* _STORED DATA_
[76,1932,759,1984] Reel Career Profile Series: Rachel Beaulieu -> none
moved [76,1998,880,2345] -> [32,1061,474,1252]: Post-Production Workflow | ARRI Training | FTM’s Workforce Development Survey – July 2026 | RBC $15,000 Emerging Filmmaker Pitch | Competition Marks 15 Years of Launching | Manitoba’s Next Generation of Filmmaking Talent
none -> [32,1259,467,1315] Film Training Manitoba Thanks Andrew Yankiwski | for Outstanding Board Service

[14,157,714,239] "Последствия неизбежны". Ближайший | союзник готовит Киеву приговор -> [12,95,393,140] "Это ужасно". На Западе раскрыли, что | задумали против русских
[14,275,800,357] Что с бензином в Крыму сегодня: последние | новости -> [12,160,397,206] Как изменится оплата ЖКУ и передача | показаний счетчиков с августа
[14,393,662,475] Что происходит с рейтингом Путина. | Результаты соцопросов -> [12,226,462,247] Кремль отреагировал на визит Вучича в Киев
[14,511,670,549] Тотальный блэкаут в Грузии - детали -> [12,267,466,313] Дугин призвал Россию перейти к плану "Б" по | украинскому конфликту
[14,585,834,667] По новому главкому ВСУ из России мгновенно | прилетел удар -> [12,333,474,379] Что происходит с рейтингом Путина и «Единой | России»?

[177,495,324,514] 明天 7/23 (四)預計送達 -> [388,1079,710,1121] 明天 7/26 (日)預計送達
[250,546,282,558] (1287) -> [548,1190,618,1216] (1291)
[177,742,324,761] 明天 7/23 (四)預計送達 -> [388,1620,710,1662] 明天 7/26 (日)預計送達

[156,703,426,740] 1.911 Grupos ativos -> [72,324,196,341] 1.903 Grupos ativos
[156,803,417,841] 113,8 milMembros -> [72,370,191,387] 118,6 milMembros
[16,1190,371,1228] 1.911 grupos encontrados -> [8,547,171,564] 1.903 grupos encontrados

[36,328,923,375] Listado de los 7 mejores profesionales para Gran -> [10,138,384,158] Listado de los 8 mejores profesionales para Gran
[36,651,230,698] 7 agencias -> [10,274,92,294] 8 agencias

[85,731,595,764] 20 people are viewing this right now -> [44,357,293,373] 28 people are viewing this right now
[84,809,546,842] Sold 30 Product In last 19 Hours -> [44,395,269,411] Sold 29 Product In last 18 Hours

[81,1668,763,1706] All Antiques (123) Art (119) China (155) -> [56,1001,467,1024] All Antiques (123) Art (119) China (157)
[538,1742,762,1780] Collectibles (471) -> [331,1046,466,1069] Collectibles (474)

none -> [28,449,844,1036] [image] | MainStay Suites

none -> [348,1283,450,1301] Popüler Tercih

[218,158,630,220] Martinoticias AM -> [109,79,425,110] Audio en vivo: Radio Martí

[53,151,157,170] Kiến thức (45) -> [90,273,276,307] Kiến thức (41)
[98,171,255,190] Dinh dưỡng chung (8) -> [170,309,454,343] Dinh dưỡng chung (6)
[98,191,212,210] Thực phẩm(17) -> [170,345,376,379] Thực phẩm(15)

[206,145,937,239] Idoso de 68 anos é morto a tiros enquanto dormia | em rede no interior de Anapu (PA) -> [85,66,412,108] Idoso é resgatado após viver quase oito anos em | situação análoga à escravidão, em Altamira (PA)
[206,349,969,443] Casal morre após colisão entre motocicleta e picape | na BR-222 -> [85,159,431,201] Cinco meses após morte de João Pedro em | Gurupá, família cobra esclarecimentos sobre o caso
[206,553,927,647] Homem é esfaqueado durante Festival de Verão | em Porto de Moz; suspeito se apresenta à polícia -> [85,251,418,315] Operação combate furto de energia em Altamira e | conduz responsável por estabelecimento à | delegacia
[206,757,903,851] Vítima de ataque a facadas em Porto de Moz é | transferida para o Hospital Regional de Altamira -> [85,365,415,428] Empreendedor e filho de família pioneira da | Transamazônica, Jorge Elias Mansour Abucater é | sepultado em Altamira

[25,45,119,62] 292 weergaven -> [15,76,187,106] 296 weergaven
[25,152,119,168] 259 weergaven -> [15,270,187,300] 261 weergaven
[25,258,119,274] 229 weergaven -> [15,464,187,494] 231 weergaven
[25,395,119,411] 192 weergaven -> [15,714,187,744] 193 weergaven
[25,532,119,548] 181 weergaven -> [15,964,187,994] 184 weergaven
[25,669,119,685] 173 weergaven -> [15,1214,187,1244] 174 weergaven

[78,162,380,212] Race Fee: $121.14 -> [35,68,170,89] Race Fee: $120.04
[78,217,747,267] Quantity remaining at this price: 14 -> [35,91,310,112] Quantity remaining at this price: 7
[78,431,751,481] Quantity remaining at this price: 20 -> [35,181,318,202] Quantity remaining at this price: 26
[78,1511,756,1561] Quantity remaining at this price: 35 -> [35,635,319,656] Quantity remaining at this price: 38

* _BRIEF_
From the first line of the data above through the line containing "none -> [32,1259,467,1315]", repeat each line exactly, and add nothing.

* _REPLY TO THE TASK_
[76,1932,759,1984] Reel Career Profile Series: Rachel Beaulieu -> none
moved [76,1998,880,2345] -> [32,1061,474,1252]: Post-Production Workflow | ARRI Training | FTM’s Workforce Development Survey – July 2026 | RBC $15,000 Emerging Filmmaker Pitch | Competition Marks 15 Years of Launching | Manitoba’s Next Generation of Filmmaking Talent
none -> [32,1259,467,1315] Film Training Manitoba Thanks Andrew Yankiwski | for Outstanding Board Service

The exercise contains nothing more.